Introduction

The importance of preserving the meniscus, especially for preventing degenerative changes, has been documented [1, 2]. Meniscal repair is considered the treatment of choice for medial meniscus injuries whenever possible [3, 4]. A bucket-handle medial meniscal tear (BHMMT) can involve the majority of the medial meniscus and resection is associated with significant morbidity [5]. Insufficient repair of a BHMMT significantly lowers knee function and leads to debilitating symptoms in the patient [6].

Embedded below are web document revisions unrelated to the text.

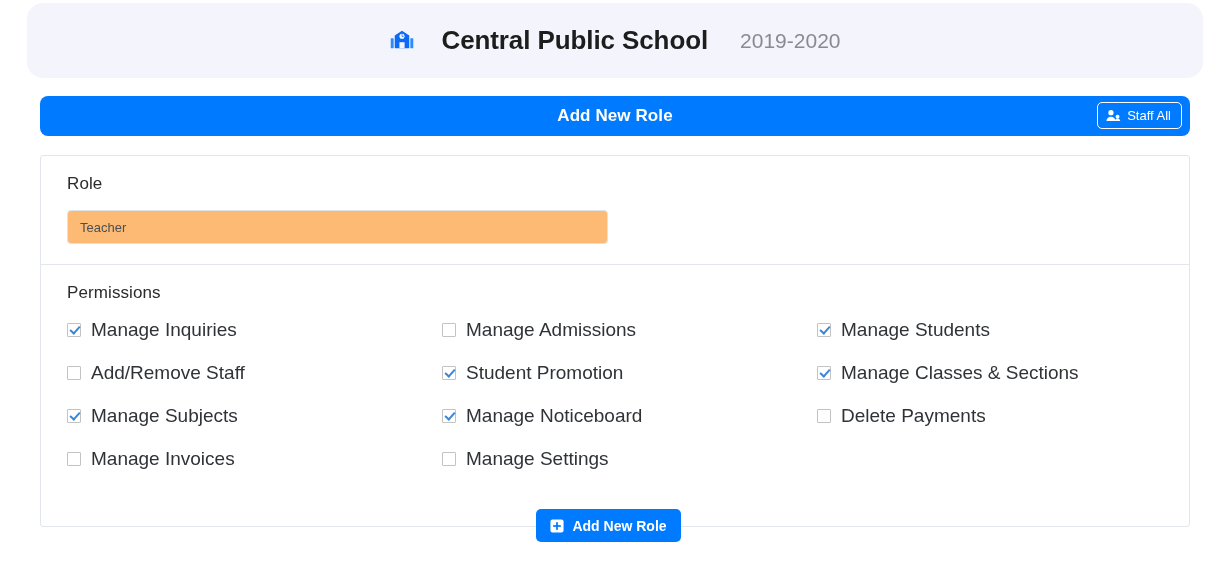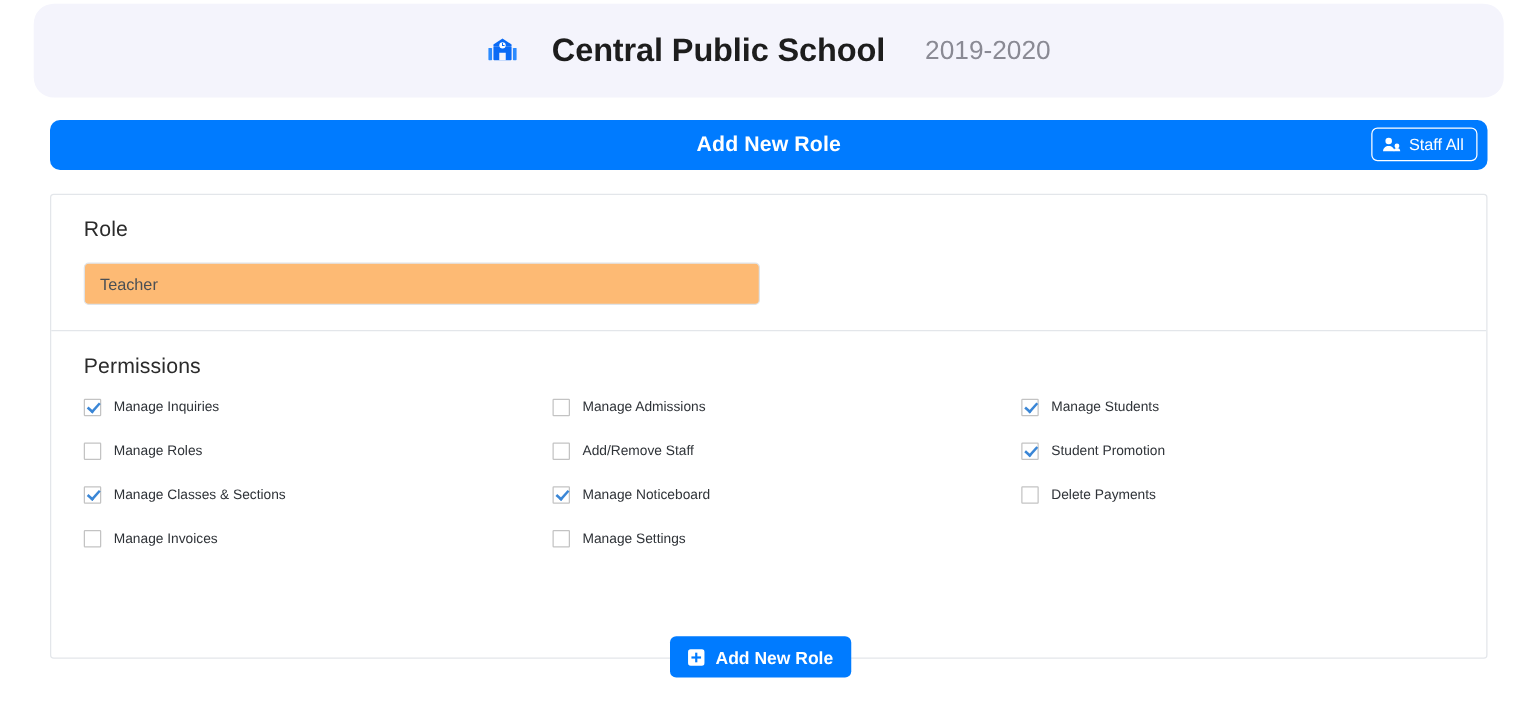--- a/index.html
+++ b/index.html
@@ -173,7 +173,7 @@
     transform: rotate(42deg);
   }
   .perm-label {
-    font-size: 11px;
+    font-size: 19px;
     color: #2f3338;
     font-weight: 400;
     white-space: nowrap;

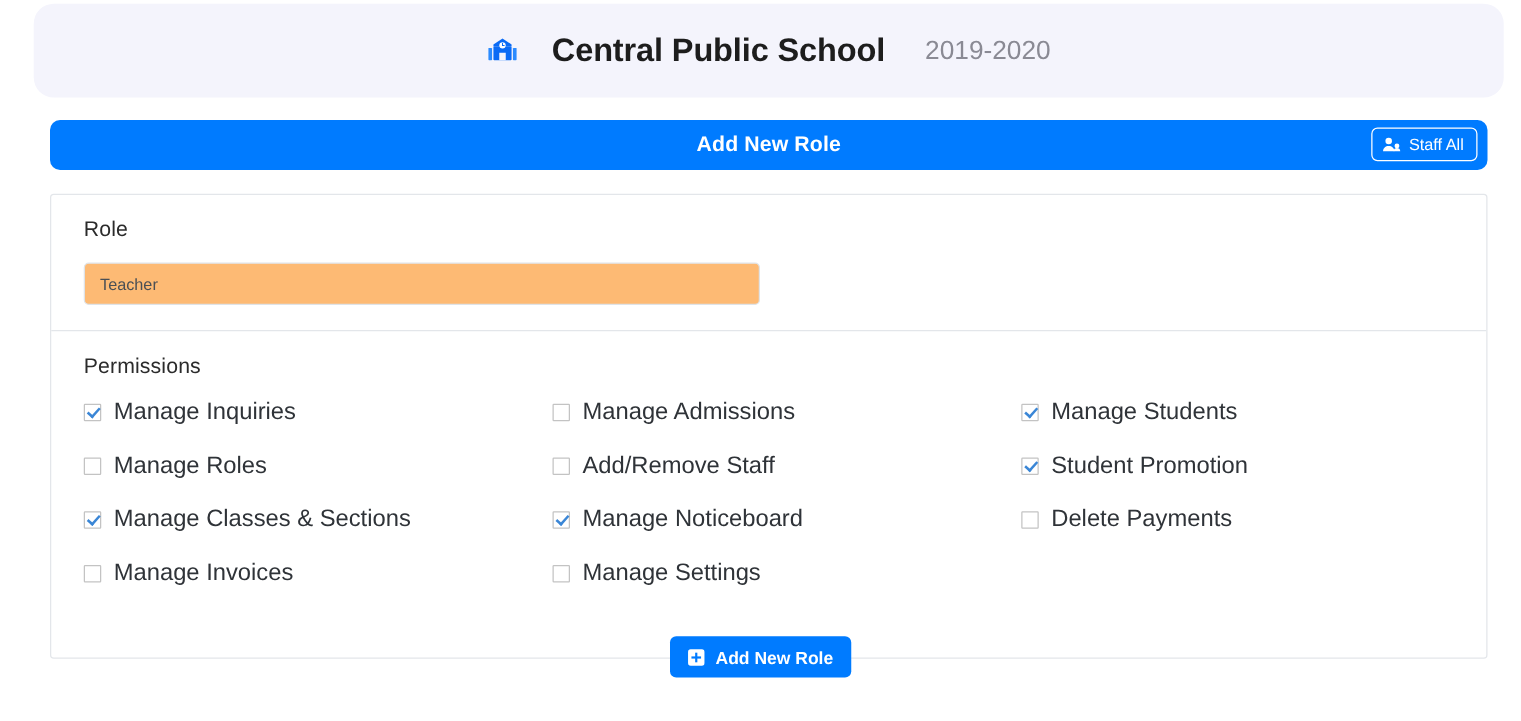--- a/index.html
+++ b/index.html
@@ -271,10 +271,6 @@
 
       <div class="perm-item">
         <span class="perm-check"></span>
-        <span class="perm-label">Manage Roles</span>
-      </div>
-      <div class="perm-item">
-        <span class="perm-check"></span>
         <span class="perm-label">Add/Remove Staff</span>
       </div>
       <div class="perm-item">

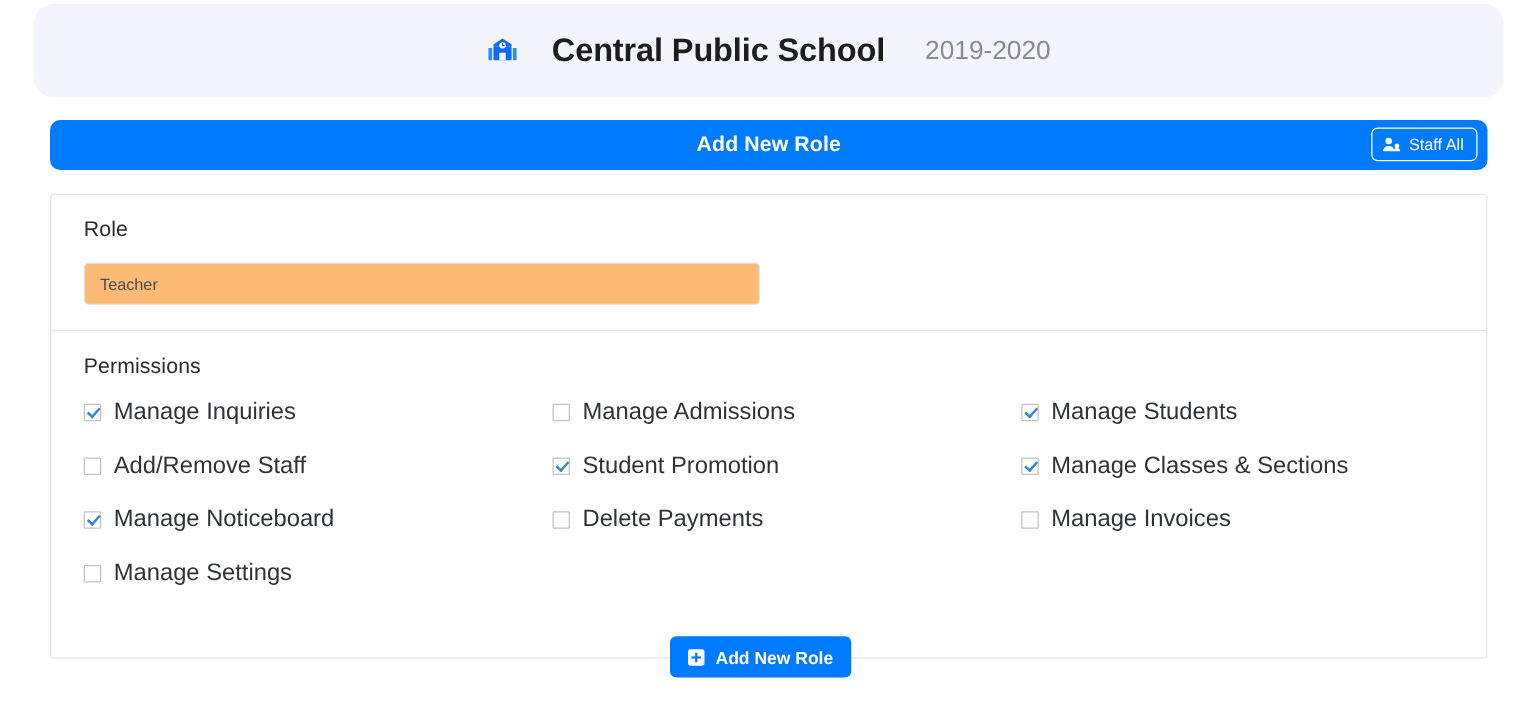--- a/index.html
+++ b/index.html
@@ -284,6 +284,10 @@
       </div>
       <div class="perm-item">
         <span class="perm-check checked"></span>
+        <span class="perm-label">Manage Subjects</span>
+      </div>
+      <div class="perm-item">
+        <span class="perm-check checked"></span>
         <span class="perm-label">Manage Noticeboard</span>
       </div>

The complexity and size of a BHMMT are two important factors that predict potential failure [7]. Other factors include concomitant anterior cruciate ligament (ACL) reconstruction and the chronicity of the tear [8, 9]. The reducibility of BHMMTs has been assessed subjectively as either easy, moderate, or irreducible based on Lim et al.’s classification method [10]. In irreducible cases, the displaced central fragment is rotated 180° or more, meaning that reduction is impossible without derotation. In chronic cases, the rotated meniscus is deformed and degenerated; thus, the issue of instability arises [11]. Although reduction is sometimes possible in chronic cases, the reduced and deformed fragment does not remain in the anatomical position and is immediately displaced into the notch, making repair impossible [11].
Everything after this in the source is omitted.